Prove or disprove that the statement P implies Q (and conversely) for T: $\mathbb R^2 \to\mathbb R^2$ be a linear transformation. Question: Let $T:\mathbb R^2\to \mathbb R^2$ be a linear transformation and let A be the matrix representation of T with respect to the standard basis of $\mathbb R^2$.Consider two statements:

(P): There are exactly two distinct lines $L_1 ,L_2 \in \mathbb R^2$ passing through the origin that are mapped onto themselves: $T(L_1)=L1$ and $T(L_2)=L_2$.

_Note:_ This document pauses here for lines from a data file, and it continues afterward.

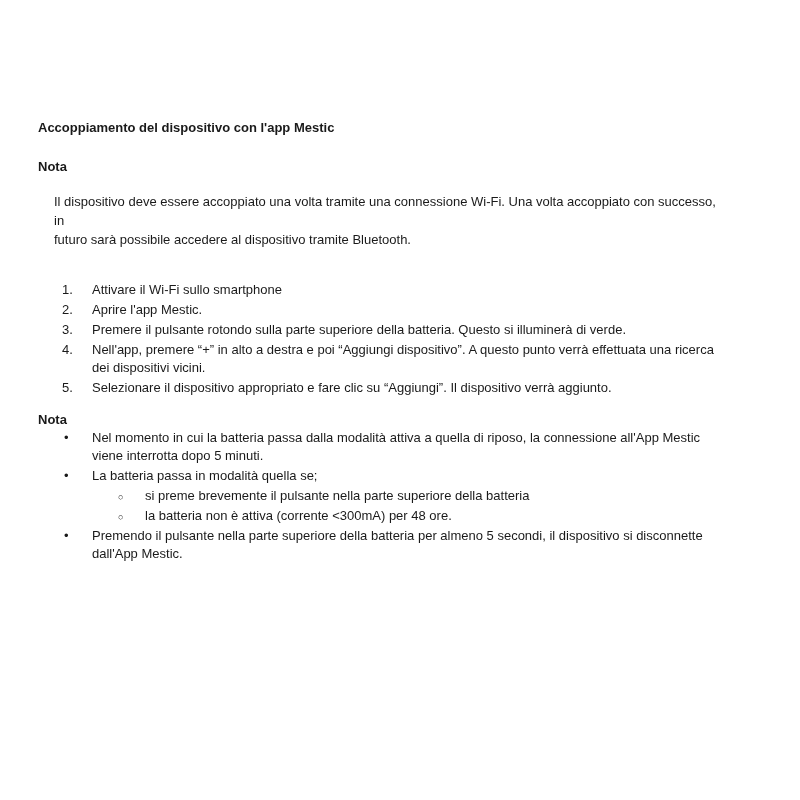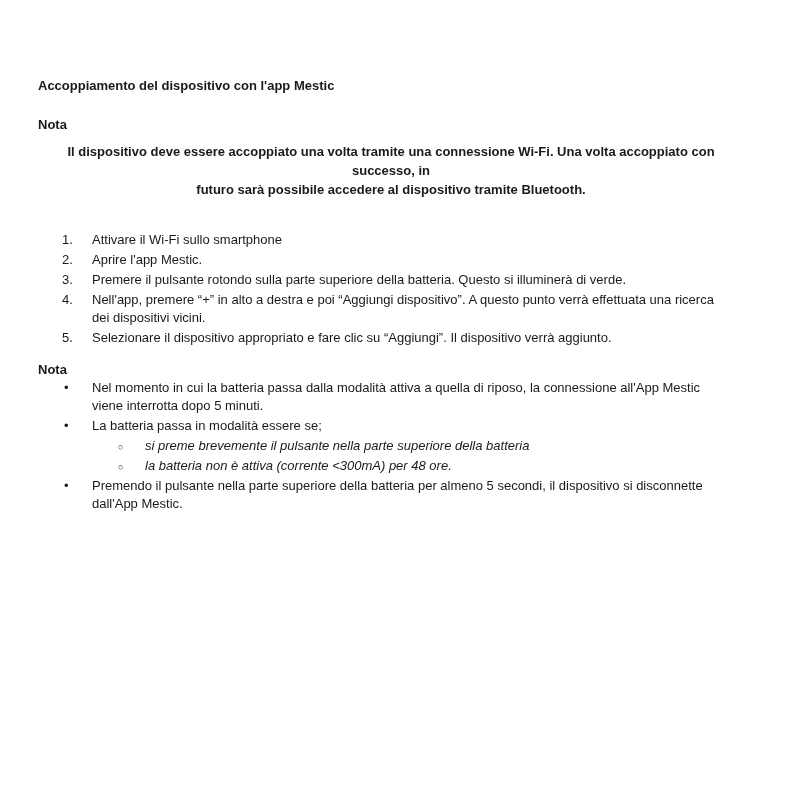--- a/index.html
+++ b/index.html
@@ -17,7 +17,7 @@
   .doc {
     box-sizing: border-box;
     width: 780px;
-    padding: 76px 36px 0 38px;
+    padding: 118px 36px 0 38px;
     font-size: 13px;
     line-height: 19px;
   }

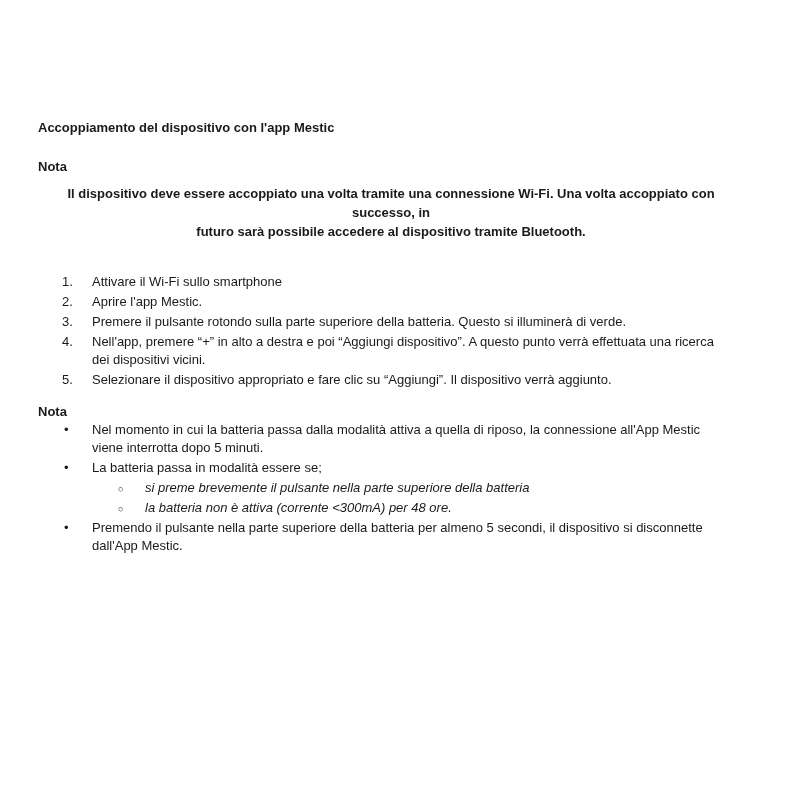--- a/index.html
+++ b/index.html
@@ -35,10 +35,9 @@
     margin-top: 13px;
   }
   .note-body {
-    font-weight: bold;
-    margin: 8px;
+    font-weight: normal;
+    margin: 16px;
     white-space: pre-line;
-    text-align: center;
   }
   ol.steps {
     list-style: none;

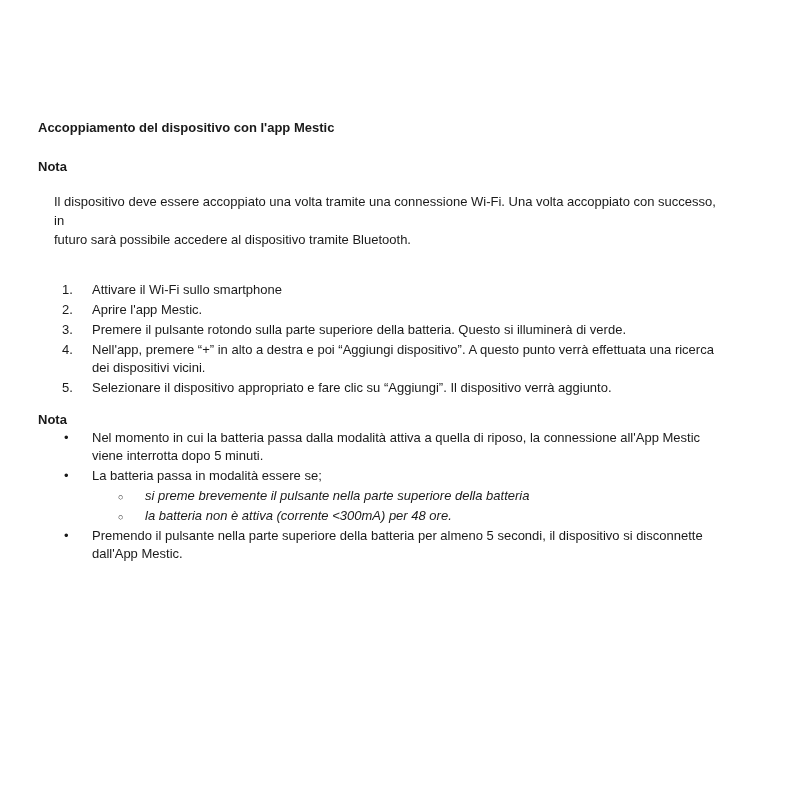--- a/index.html
+++ b/index.html
@@ -127,7 +127,7 @@
 viene interrotta dopo 5 minuti.</span>
     </li>
     <li>
-      <span class="bullet-text">La batteria passa in modalità essere se;</span>
+      <span class="bullet-text">La batteria passa in modalità quella se;</span>
       <ul class="subbullets">
         <li>
           <span class="bullet-text">si preme brevemente il pulsante nella parte superiore della batteria</span>

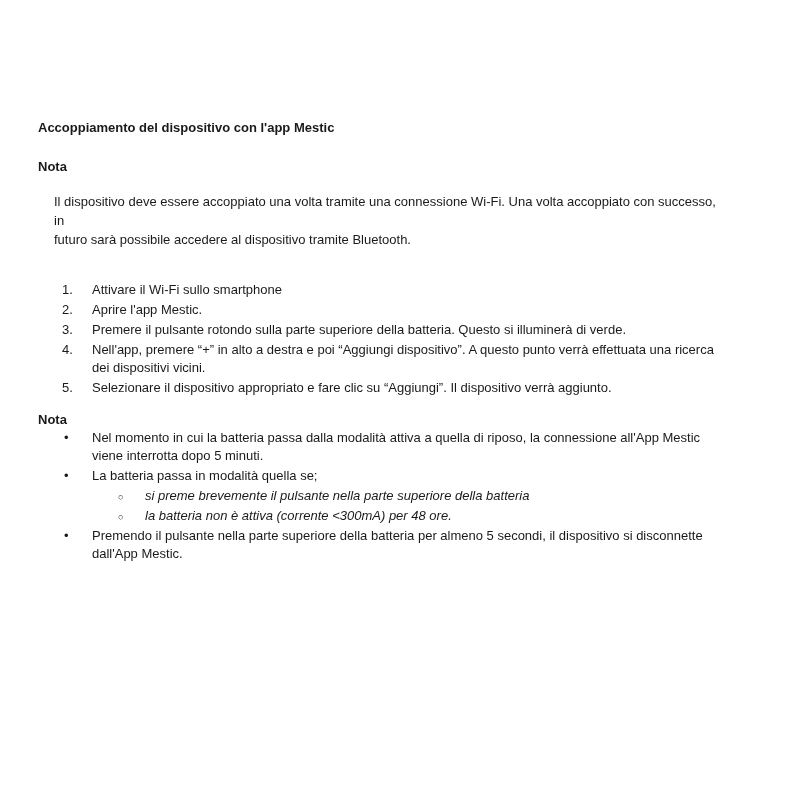--- a/index.html
+++ b/index.html
@@ -83,7 +83,6 @@
     list-style: none;
     margin: 2px 0 0 0;
     padding: 0;
-    font-style: italic;
   }
   ul.subbullets > li {
     position: relative;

(Q):The matrix A has two distinct nonzero real eigenvalues.

My Attempt:
Given that $T:\mathbb R^2 \to \mathbb R^2$ is a linear transformation and A is its matrix representation then the lines passing through origin will look like $y=mx$, when it comes to "mapping onto itself", I thought about $T(x)=x$ and $T(-x)=-x$.
Clearly we have that $T^n(x)=x$ and $T^n(-x)=-x$ for all n.Thus I see only these two distinct lines mapping onto "themselves" and they have $1$ and $-1$ eigenvalues respectively (So (P) implies (Q)) . Can we have a counter for Q implies P? I didn't got that. Any hint for constructing the theoretical proofs?Thanks.
 A: Suppose that $T$ has two distinct real eigenvalues, $\alpha$ and $\beta$. Let $v$ be an eigenvector corresponding to $\alpha$ and let $w$ be en eigenvalue corresponding to $\beta$. Now, let $L_1=\{\lambda v\mid\lambda\in\Bbb R\}$ and let $L_2=\{\lambda w\mid\lambda\in\Bbb R\}$. Then $L_1$ and $L_2$ are two distinct lines passing through the origin, $T(L_1)\subset L_1$ and $T(L_2)\subset L_2$.
Now, suppos that there are two distinct lines passing through the origin such that $T(L_1)\subset L_1$ and $T(L_2)\subset L_2$, and that these are the only lines passing throu the origin with this property. If $v\in L_1\setminus\{0\}$, then $T(v)\in L_1$, which means that $T(v)=\alpha v$, for some real number $\alpha$. So, $\alpha$ is an eigenvalue of $T$. And if $w\in L_1\setminus\{0\}$, then $T(w)\in L_2$, which means that $T(v)=\beta v$, for some real number $\beta$. So, $\beta$ is an eigenvalue of $T$. If $\alpha=\beta$, then $T=\alpha\operatorname{Id}$, and therefore, for every line $L$ passing through the origin, $T(L)=L$. But we are assuming that no such line exists other than $L_1$ and $L_2$. So, $\alpha\ne\beta$.